Pavel apartó la vista.
— Ella solo quiere sentirse segura. Saber que tiene un colchón.
— ¿Un colchón para qué? — Marina cruzó los brazos. — Pasha, tu madre os manipula. A ti y a mí. Te tiene acostumbrado a satisfacer todos sus caprichos. Esto es mi herencia; yo decido.
Pavel calló y, con voz que la hirió, dijo lo que a Marina le dolía: — A veces siento que tú intentas ponerme en contra de mi madre. Ella no pide tanto. Solo quiere estar tranquila.
Una ola de ira recorrió a Marina.
— ¿Yo intento qué? ¿Yo? ¡Es tu madre la que irrumpe en nuestra casa, hurga en mis papeles y exige parte de mi herencia! ¿Y la culpable soy yo?
— No grites — puso mala cara Pavel—. Los vecinos pueden oír.
— ¡Que oigan! — respondió Marina sin controlar su voz—. ¡Que sepan que tu madre es una manipuladora que chantajea!
Pavel palideció. — ¡No hables así de mi madre!
— ¡Y tú no la defiendas cuando se equivoca!
Ambos respiraban con dificultad. En los ojos de Pavel había dolor, rabia y otra cosa: ¿miedo?, sí, miedo a su madre, a su reacción, a tener que tomar partido.
— Voy a salir a dar una vuelta — dijo con voz apagada y se marchó de la cocina.
Marina se quedó sola, se sentó y se cubrió el rostro con las manos. Tres años soportando los caprichos, intentando construir una relación con concesiones, cediendo. Pero a Lidia Petrovna nunca le bastaba: primero quería que pasaran todos los fines de semana con ella, luego exigió una llave del piso “por si acaso” y ahora había ido a por la herencia.

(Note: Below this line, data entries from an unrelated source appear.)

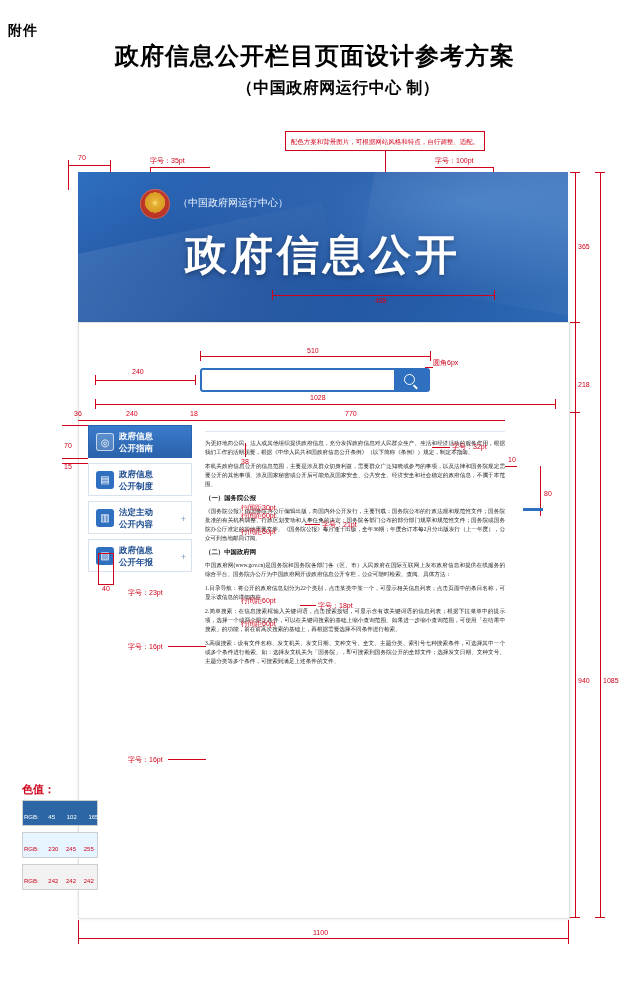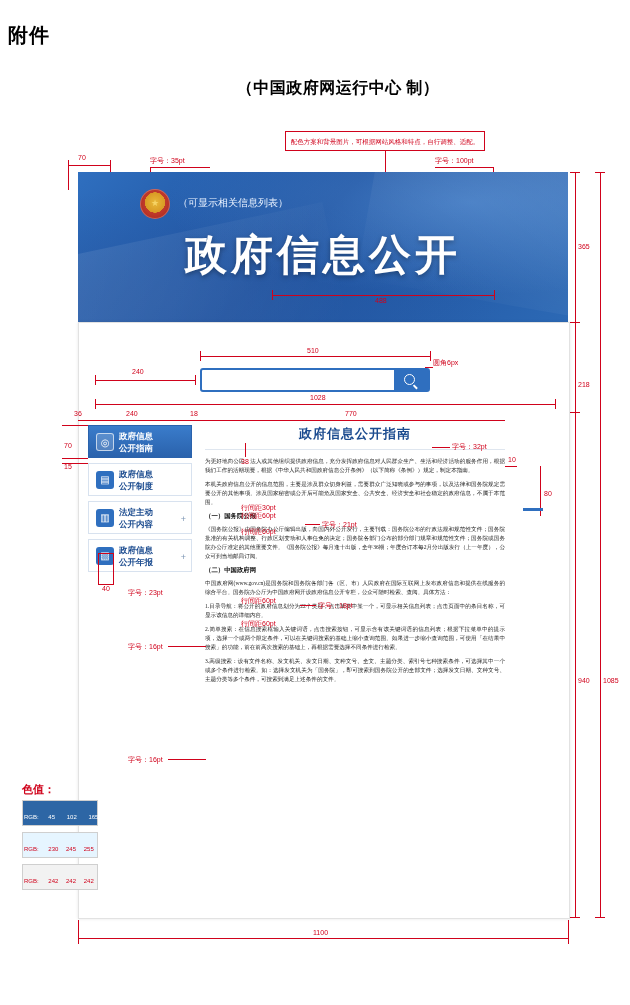--- a/index.html
+++ b/index.html
@@ -25,7 +25,7 @@
   .attach-label {
     position: absolute;
     left: 8px; top: 22px;
-    font-size: 20px;
+    font-size: 14px;
     font-weight: bold;
     letter-spacing: 1px;
     font-family: "Liberation Serif", serif;

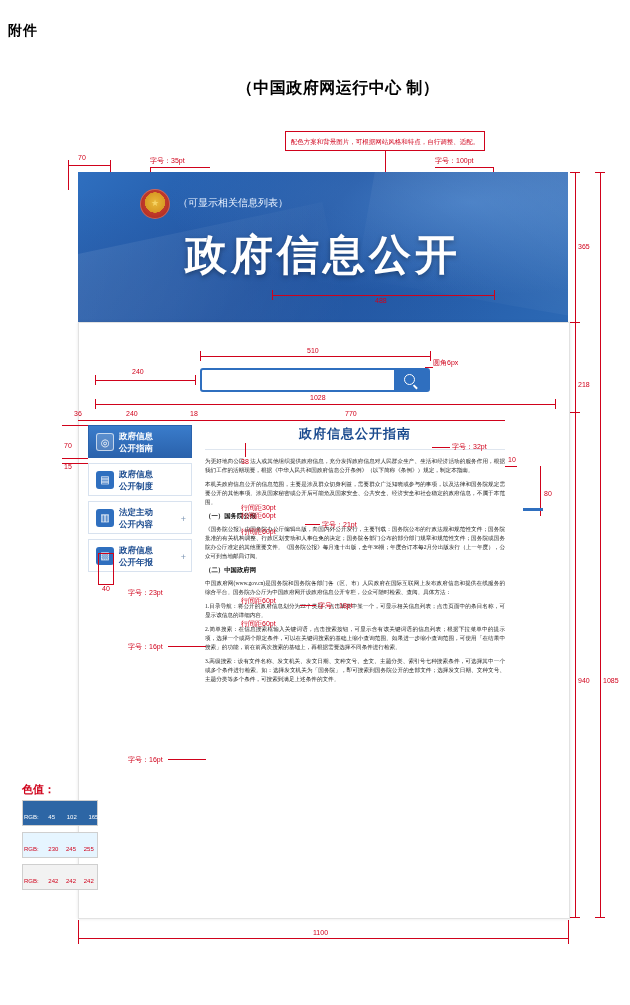--- a/index.html
+++ b/index.html
@@ -323,6 +323,7 @@
 <div class="page">
 
   <div class="attach-label">附件</div>
+  <div class="doc-title">政府信息公开栏目页面设计参考方案</div>
   <div class="doc-subtitle">（中国政府网运行中心 制）</div>
 
   <div class="callout">配色方案和背景图片，可根据网站风格和特点，自行调整、适配。</div>

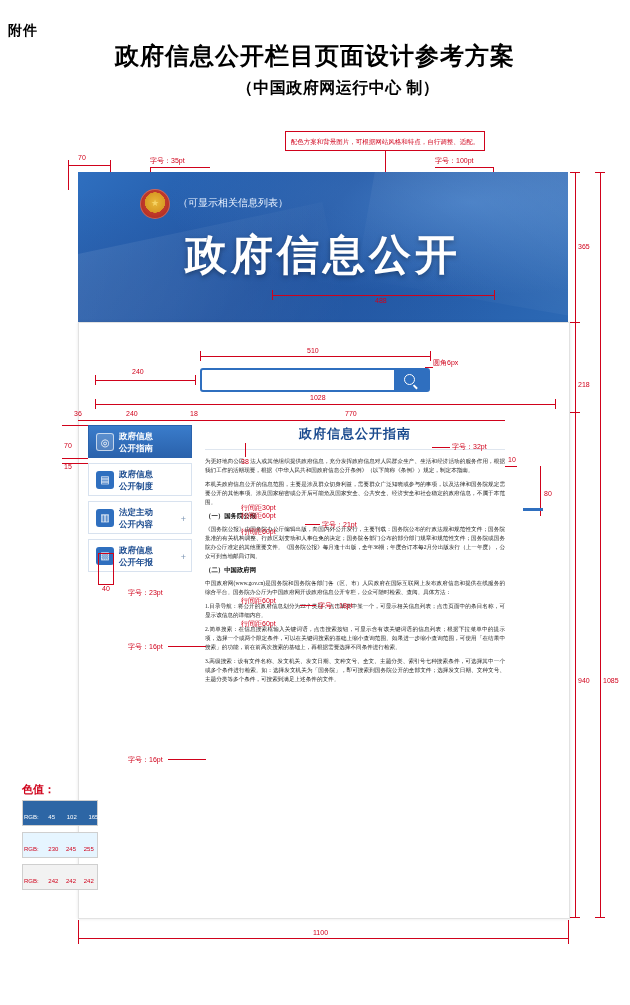--- a/index.html
+++ b/index.html
@@ -346,7 +346,7 @@
     <div class="emblem">
       <div class="emblem-star">★</div>
     </div>
-    <div class="org-name">（可显示相关信息列表）</div>
+    <div class="org-name">（中国政府网运行中心）</div>
     <div class="banner-title">政府信息公开</div>
   </div>
 

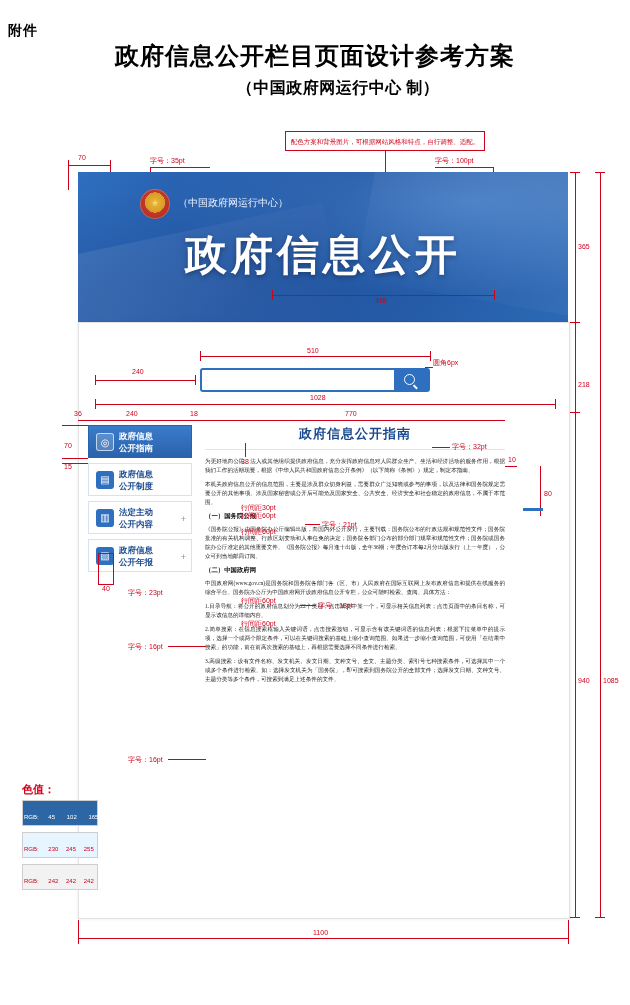--- a/index.html
+++ b/index.html
@@ -440,7 +440,6 @@
   <div class="ann" style="left:128px; top:588px;">字号：23pt</div>
 
   <div class="article">
-    <div class="art-title">政府信息公开指南</div>
     <div class="art-rule"></div>
     <p class="art-p">为更好地向公民、法人或其他组织提供政府信息，充分发挥政府信息对人民群众生产、生活和经济活动的服务作用，根据我们工作的活期现要，根据《中华人民共和国政府信息公开条例》（以下简称《条例》）规定，制定本指南。</p>
     <p class="art-p">本机关政府信息公开的信息范围，主要是涉及群众切身利益，需要群众广泛知晓或参与的事项，以及法律和国务院规定需要公开的其他事项。涉及国家秘密或公开后可能危及国家安全、公共安全、经济安全和社会稳定的政府信息，不属于本范围。</p>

Al día siguiente Marina decidió actuar. Tomó la jornada libre y fue al despacho del notario que había tramitado la herencia. Víctor Andreyevich, un hombre canoso de mirada amable, la escuchó atentiamente y negó con la cabeza.

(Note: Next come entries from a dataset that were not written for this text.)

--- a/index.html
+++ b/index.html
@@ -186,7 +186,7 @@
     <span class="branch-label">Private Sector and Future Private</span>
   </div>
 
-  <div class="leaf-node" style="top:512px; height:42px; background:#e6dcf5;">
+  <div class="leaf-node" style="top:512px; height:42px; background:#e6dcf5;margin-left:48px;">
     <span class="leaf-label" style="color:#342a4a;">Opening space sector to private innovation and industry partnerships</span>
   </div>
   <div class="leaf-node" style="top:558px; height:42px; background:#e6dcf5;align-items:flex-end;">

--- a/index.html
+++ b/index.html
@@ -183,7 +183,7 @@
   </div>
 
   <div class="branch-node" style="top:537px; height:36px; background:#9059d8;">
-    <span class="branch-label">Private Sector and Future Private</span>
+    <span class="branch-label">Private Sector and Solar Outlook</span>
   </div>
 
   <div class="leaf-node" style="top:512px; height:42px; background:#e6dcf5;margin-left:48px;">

— Lamentablemente no es raro — dijo—. Parientes suelen creer que tienen derecho a un legado. Pero la ley está de tu lado: el piso está a tu nombre y nadie puede obligarte a transferirlo.

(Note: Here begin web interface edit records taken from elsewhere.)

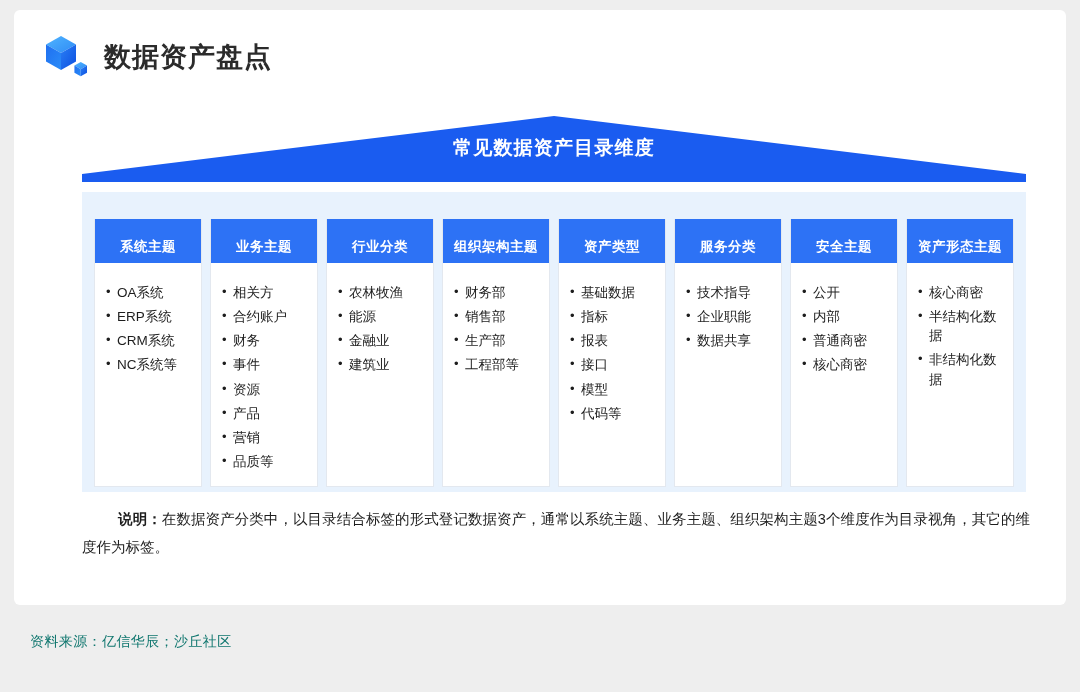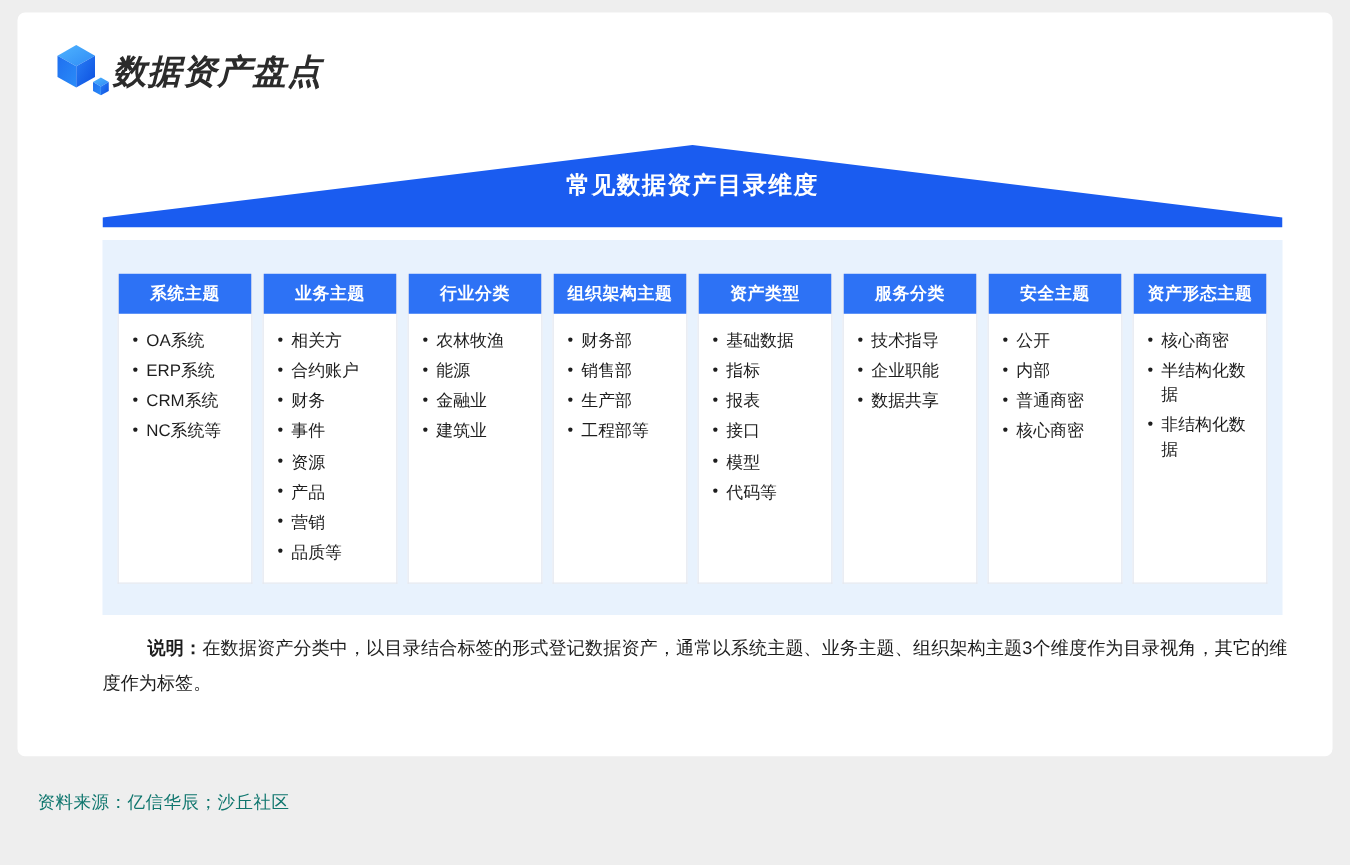--- a/index.html
+++ b/index.html
@@ -35,7 +35,7 @@
     top: 24px;
     display: flex;
     align-items: center;
-    font-style: italic;
+    gap: 14px;
   }
   .logo-wrap {
     width: 46px;

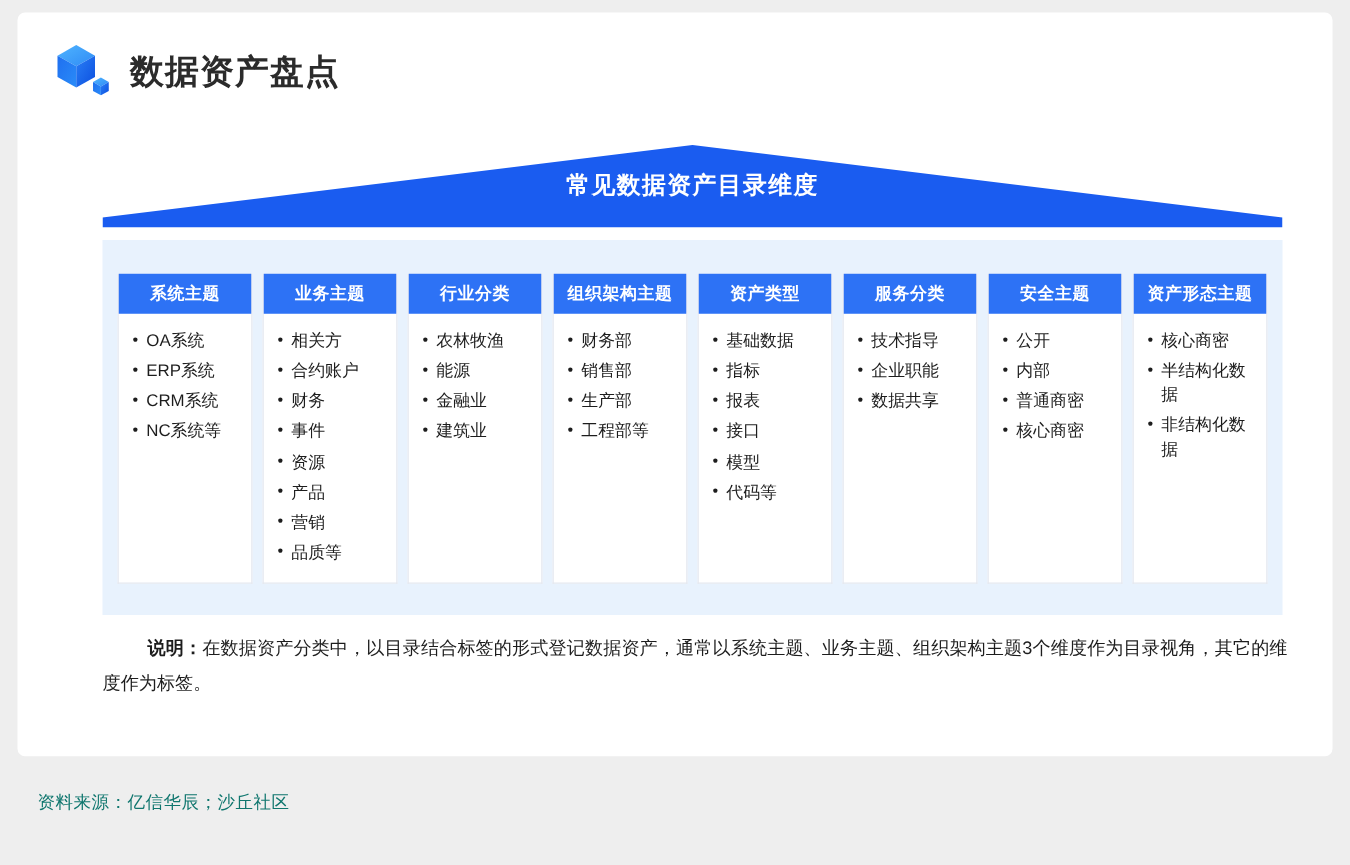--- a/index.html
+++ b/index.html
@@ -113,7 +113,7 @@
     font-size: 13.5px;
     font-weight: bold;
     text-align: center;
-    padding: 7px 2px 7px 2px;
+    padding: 19px 2px 7px 2px;
     letter-spacing: 0.5px;
     white-space: nowrap;
   }

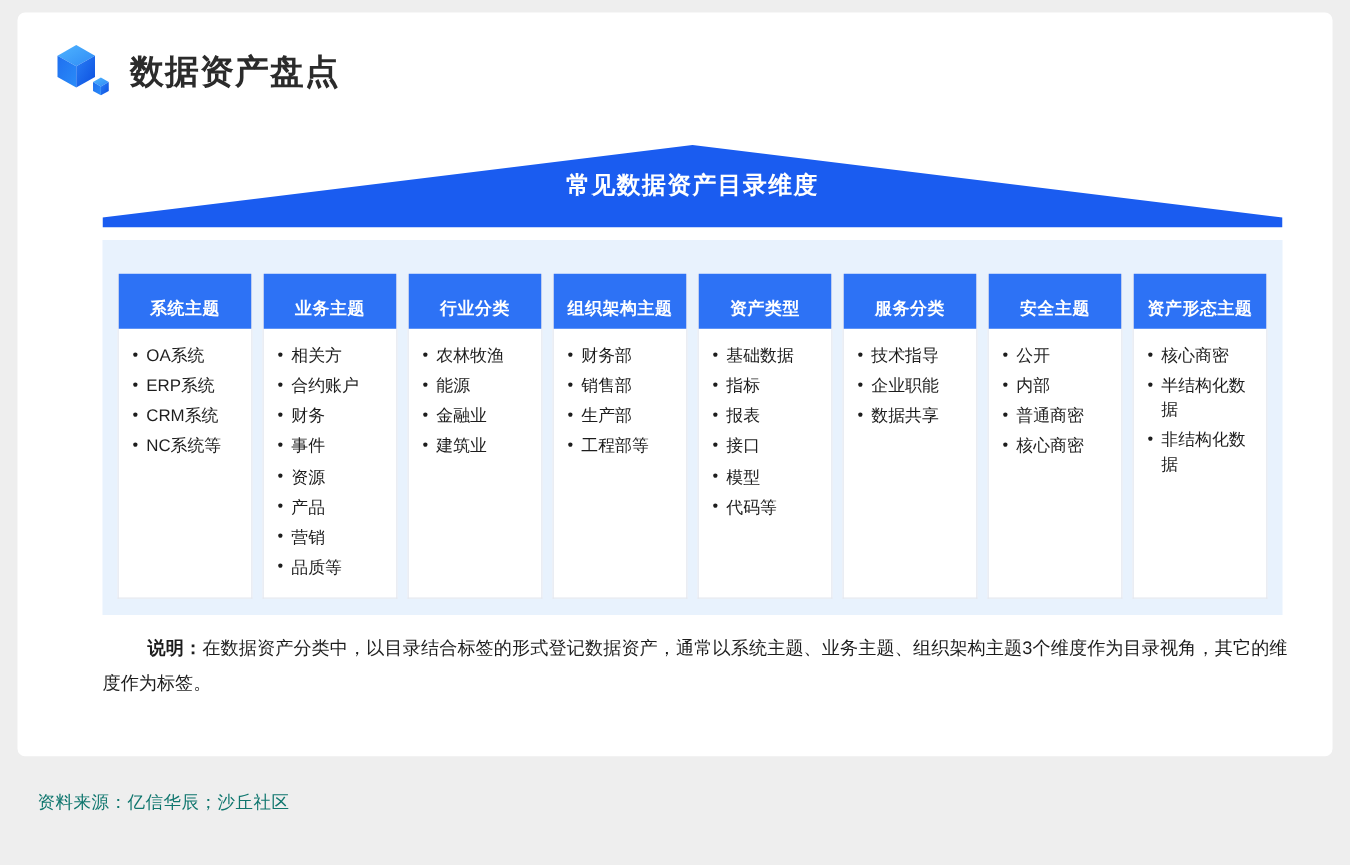--- a/index.html
+++ b/index.html
@@ -120,6 +120,7 @@
   .col-body {
     padding: 12px 12px 10px 11px;
     flex: 1 1 auto;
+    margin-top: 8px;
   }
   .col-item {
     font-size: 13.5px;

— ¿Y si mi marido reclama en caso de divorcio? ¿Podría él quedarse con el piso? — preguntó Marina.
— Si la vivienda fue recibida por herencia, no entra en el patrimonio común. En una separación seguirá siendo tuya.
Marina suspiró y preguntó algo más:
— ¿Puedo blindarlo de alguna manera para que nadie lo reclame?
Víctor Andreyevich lo pensó un momento.
— Existen opciones: redactar un testamento, dar un poder a alguien de confianza con derecho de uso vitalicio… Pero la forma más segura es no dejarse manipular y mantener tu posición.
Agradecida, Marina salió a la calle. El aire otoñal pegaba frío. Mientras caminaba pensaba en lo que la aguardaba en casa: seguro Lidia Petrovna ya había convencido a Pavel; seguro la recibiría con reproches y acusaciones. Y así fue.
Al volver, encontró montado un “consejo” en su salón. Pavel sentado, con el semblante pétreo, Lidia Petrovna a su lado y, ante ellos, algo que la dejó sin aliento: Alla, la hermana de Pavel que vivía en otra ciudad y solo aparecía en Navidades.
— Ah, aquí está — suspiró teatralmente la madre—. Alla vino especialmente para hablar contigo.
— ¿De qué se trata? — entró Marina sin sentarse, de pie y con los brazos cruzados.
— De tu comportamiento — Alla la miró con desaprobación—. Mamá me llamó llorando. Me contó cómo la tratas, que te niegas a compartir con la familia. Marina, esto no está bien.